Erasmus Darwin was kept informed of the latest medical developments, particularly by his friends in Edinburgh, and is reputed to have earned a sum equivalent to 100,000 per annum today; but he often treated the poor for free. Amongst other medical advances he is known to have collaborated with William Withering on the use of digitalis - the correct dosage of which is critical! His other interests included the study of flora and fauna from other climates; corresponding with Joseph Banks, translating Linnaeus' famous classification of plants and establishing a botanic garden at nearby Maple Hayes Hall. The strata of Derbyshire's rocks had been studied by William Hutton and geology was discussed with John Whitehouse, a clockmaker from Congleton. These activities and influences seem to have nurtured a growing realisation that species had evolved over a much longer period of time than the generally accepted 4004 BC laid down by William Usher.

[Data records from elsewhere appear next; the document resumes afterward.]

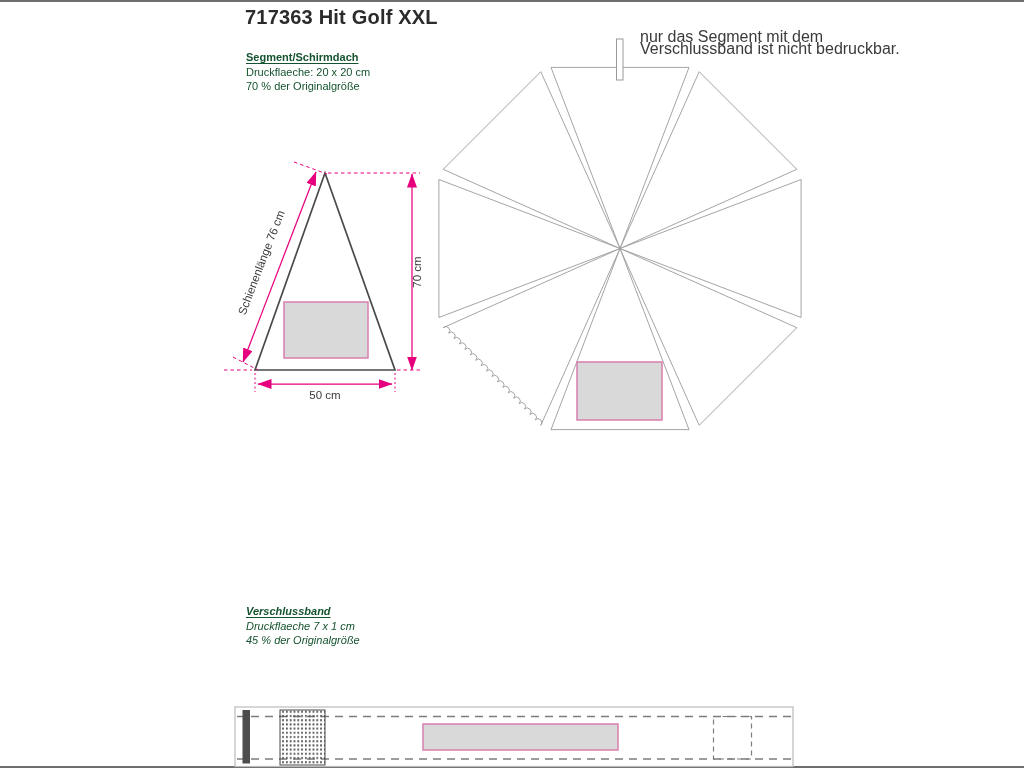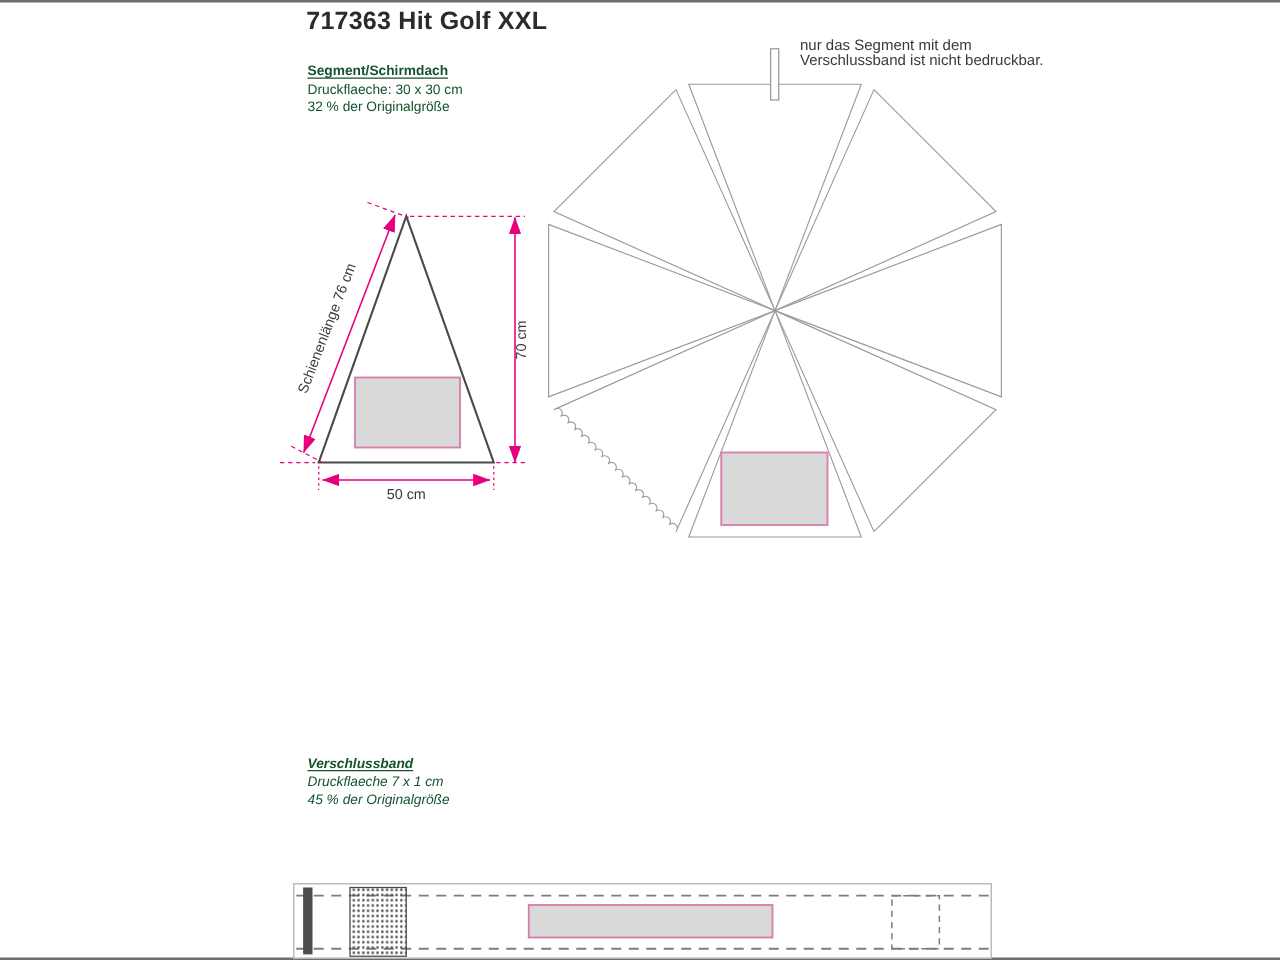"nur das Segment mit dem" .note-block { font-size: 12px -> 16px }
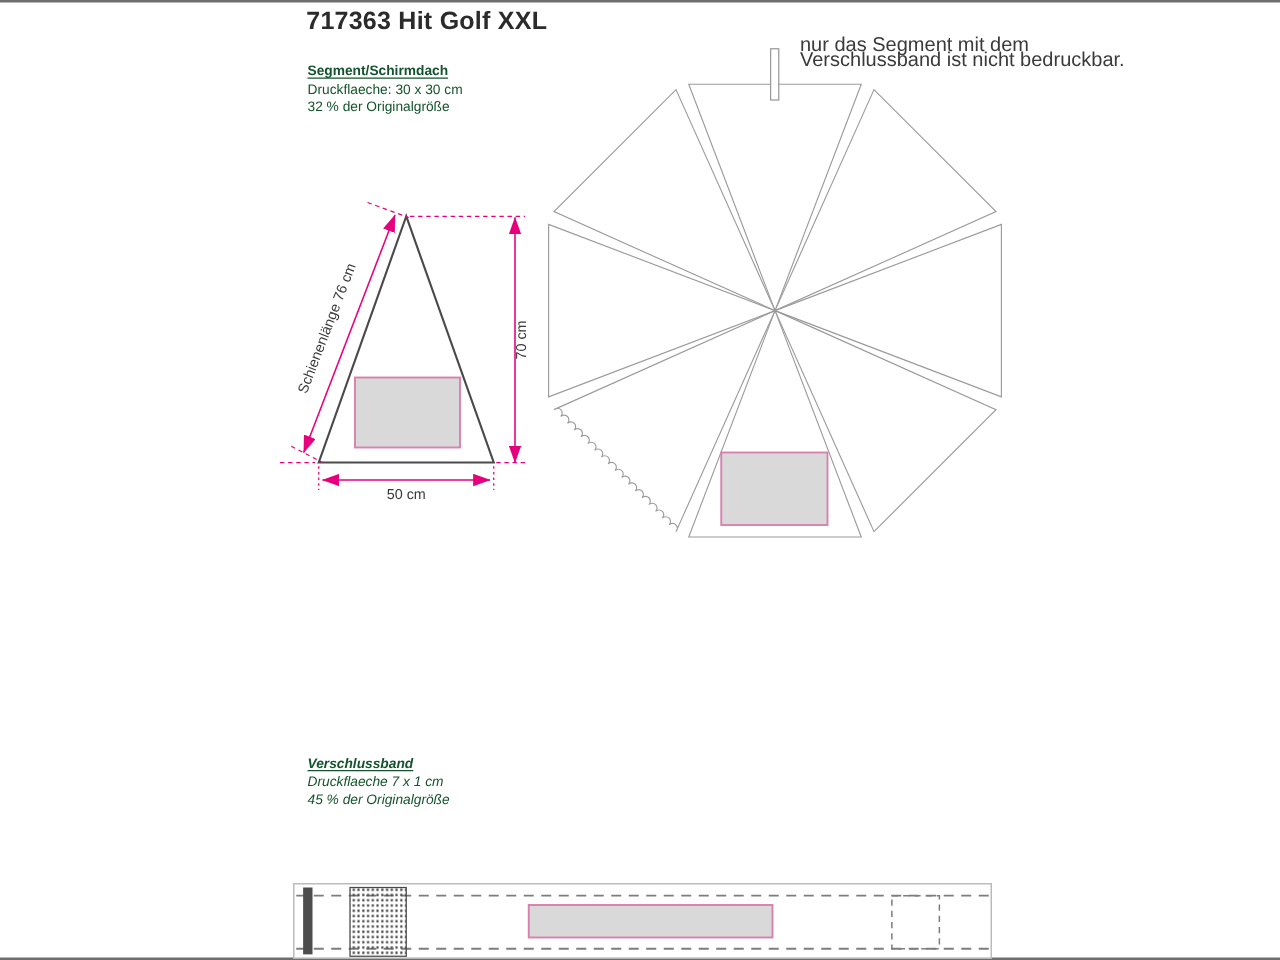"Druckflaeche: 30 x 30 cm" div { text: 30 x 30 -> 20 x 20 }
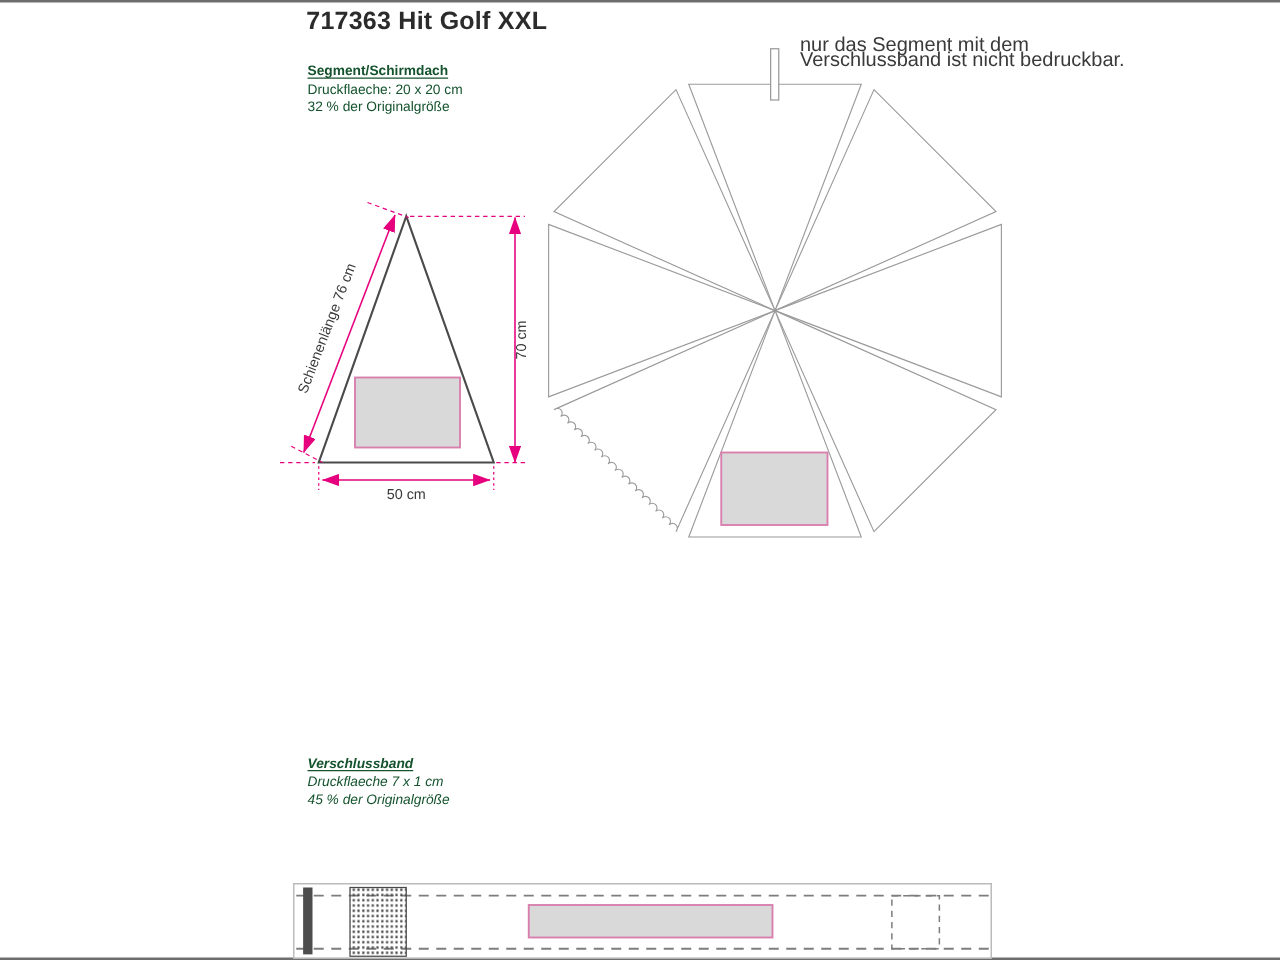"32 % der Originalgröße" div { text: 32 -> 70 }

Fossils were also found in the excavation of Harecastle Tunnel on the Trent and Mersey canal that was being constructed for his friends Josiah Wedgwood and Matthew Bolton. "Perhaps the fossils of fish that were found on such hilltops may not have been put there by God to fool us?". Thus came his adoption of the motto "Everything from Shells" which shocked his friend and neighbour Canon Seward.

Some of Erasmus Darwin's inventions are also on show in the museum and his designs can be seen in his 'common place book'. These include a biographier (a model of this method of copying letters is in the house), a flying bird, a horizontal windmill, a speaking machine and a design to stabilise horse drawn coaches on the rough roads of the period. He claimed that the latter invention was used without mishap for 1,000 miles. His design for a barge lift was later used on the Grand Western Canal near Wellington, Somerset. His poetry was admired by Coleridge and other contemporary poets but it is his scientific work on pathology and propagation, principally 'Zoonomia', which marks him as the unacknowledged grandfather of the evolutionary theory.

Erasmus Darwin's promotion of Philosophy, Science and Education was very much ahead of his time. He died on 18th April 1802 and is buried in All Saints Church, Breadsall, just north of Derby.